Among the lines below, which ones contain the word "absolute"? Copy every such line.

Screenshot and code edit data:

---+---

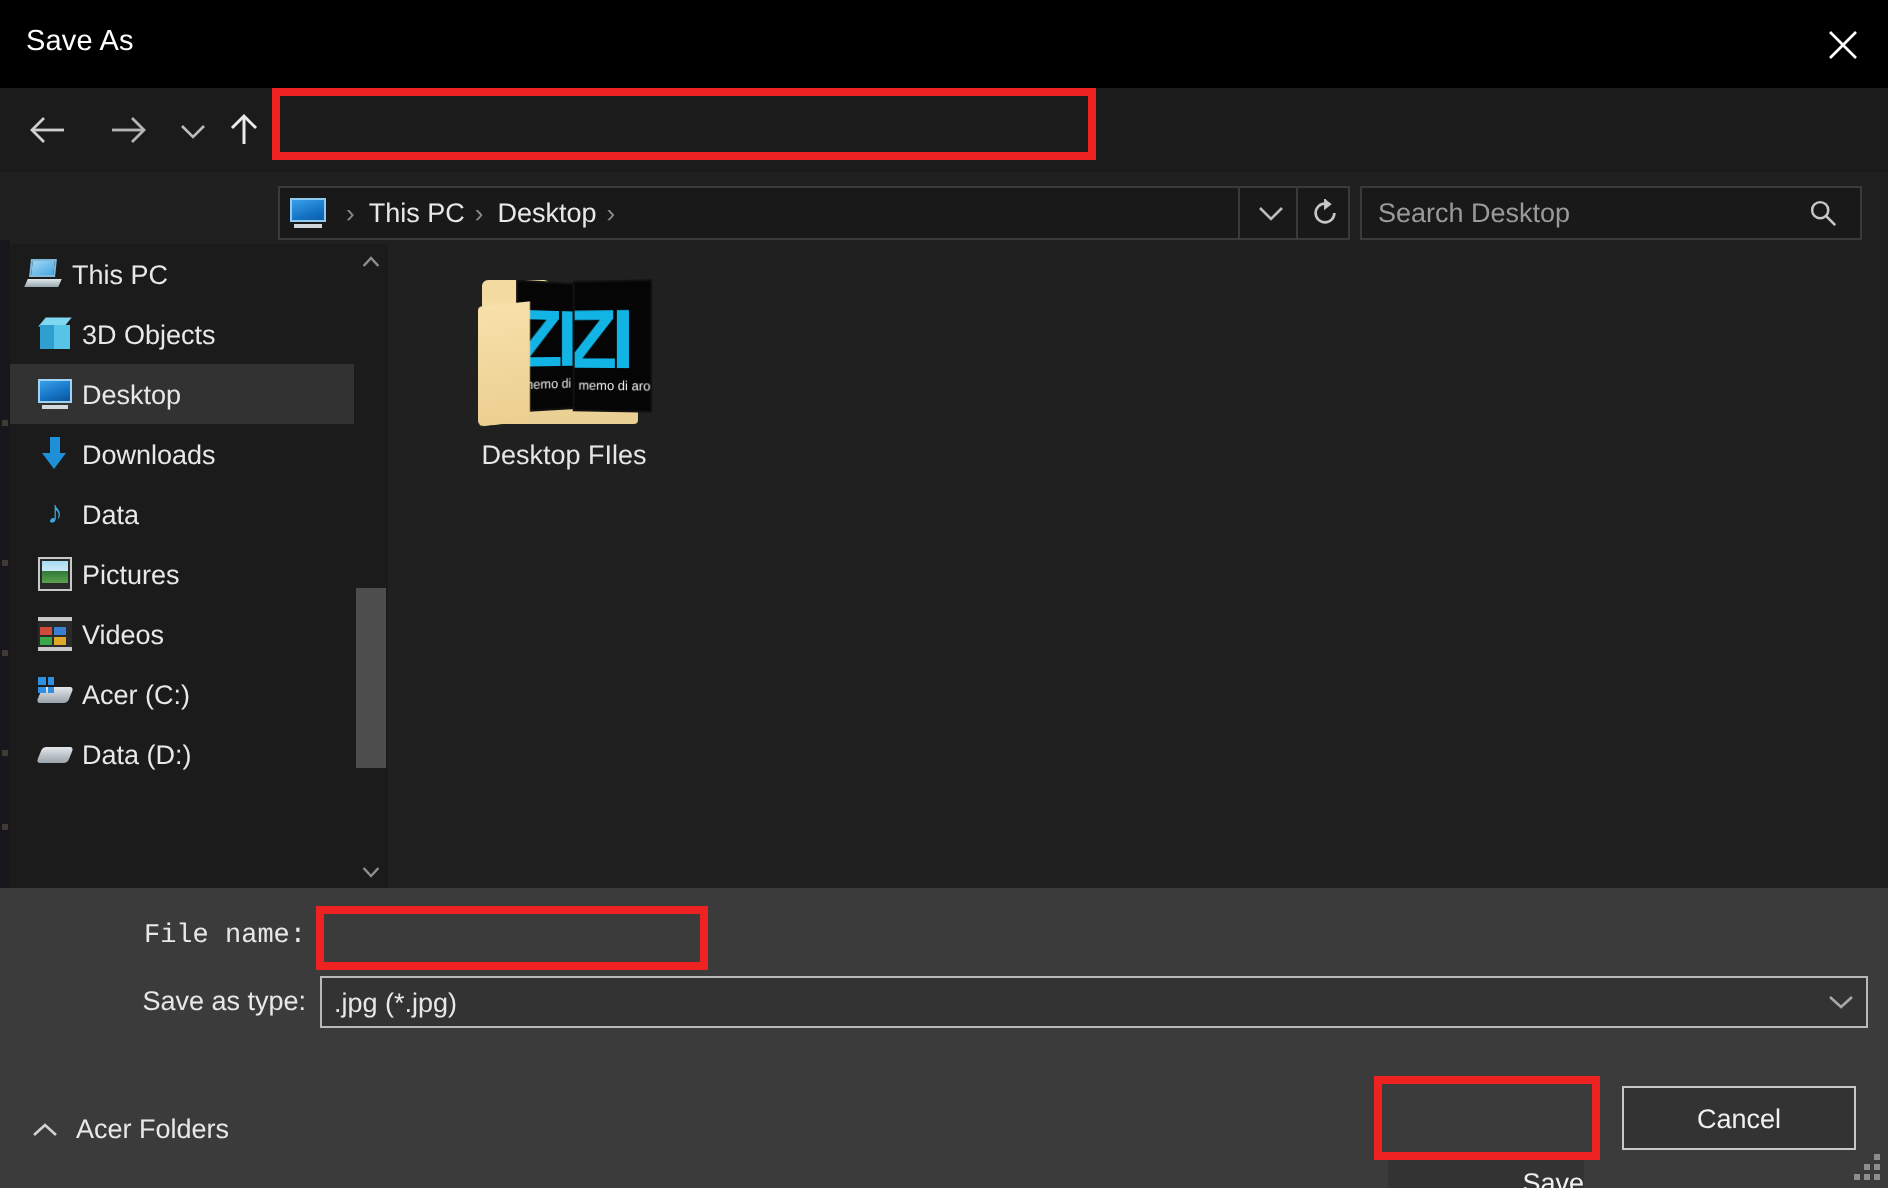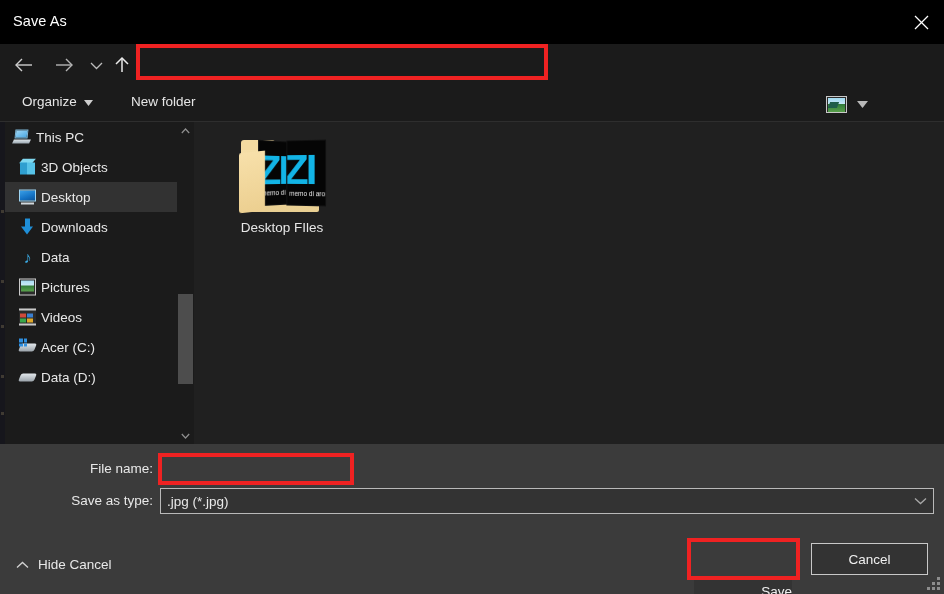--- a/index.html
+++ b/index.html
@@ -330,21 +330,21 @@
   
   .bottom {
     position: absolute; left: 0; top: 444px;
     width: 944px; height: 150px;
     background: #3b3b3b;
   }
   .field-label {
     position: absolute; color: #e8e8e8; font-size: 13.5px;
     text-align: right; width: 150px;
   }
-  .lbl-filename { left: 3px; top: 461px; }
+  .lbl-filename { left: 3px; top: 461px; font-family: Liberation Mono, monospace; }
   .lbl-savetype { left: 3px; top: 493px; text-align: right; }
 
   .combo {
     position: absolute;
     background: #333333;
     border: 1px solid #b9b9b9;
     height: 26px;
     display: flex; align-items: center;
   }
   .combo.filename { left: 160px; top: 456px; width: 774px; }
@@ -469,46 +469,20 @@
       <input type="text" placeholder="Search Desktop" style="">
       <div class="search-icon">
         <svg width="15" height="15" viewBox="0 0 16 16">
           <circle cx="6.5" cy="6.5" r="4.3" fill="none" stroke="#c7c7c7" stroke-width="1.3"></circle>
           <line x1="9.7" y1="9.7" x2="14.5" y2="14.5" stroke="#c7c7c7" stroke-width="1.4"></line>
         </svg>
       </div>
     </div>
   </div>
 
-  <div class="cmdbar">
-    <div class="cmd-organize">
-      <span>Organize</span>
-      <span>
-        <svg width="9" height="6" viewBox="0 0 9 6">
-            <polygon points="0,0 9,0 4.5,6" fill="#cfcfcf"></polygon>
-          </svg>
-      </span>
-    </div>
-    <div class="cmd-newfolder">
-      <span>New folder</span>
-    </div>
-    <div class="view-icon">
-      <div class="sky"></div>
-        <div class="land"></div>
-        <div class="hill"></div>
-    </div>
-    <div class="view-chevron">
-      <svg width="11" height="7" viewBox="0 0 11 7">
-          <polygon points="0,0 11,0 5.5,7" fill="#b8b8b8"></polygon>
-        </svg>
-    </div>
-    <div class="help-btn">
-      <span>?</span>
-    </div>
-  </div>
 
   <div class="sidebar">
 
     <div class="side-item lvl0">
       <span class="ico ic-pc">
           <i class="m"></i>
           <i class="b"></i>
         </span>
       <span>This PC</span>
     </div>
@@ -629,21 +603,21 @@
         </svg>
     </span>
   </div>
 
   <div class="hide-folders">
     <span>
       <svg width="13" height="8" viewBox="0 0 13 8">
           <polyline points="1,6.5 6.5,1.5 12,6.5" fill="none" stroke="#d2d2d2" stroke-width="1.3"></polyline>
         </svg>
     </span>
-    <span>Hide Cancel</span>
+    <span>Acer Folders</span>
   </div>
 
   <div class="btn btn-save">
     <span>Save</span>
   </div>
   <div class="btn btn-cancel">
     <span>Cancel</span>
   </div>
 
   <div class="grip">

---+---

Output of the task:
     position: absolute; left: 0; top: 444px;
     position: absolute; color: #e8e8e8; font-size: 13.5px;
     position: absolute;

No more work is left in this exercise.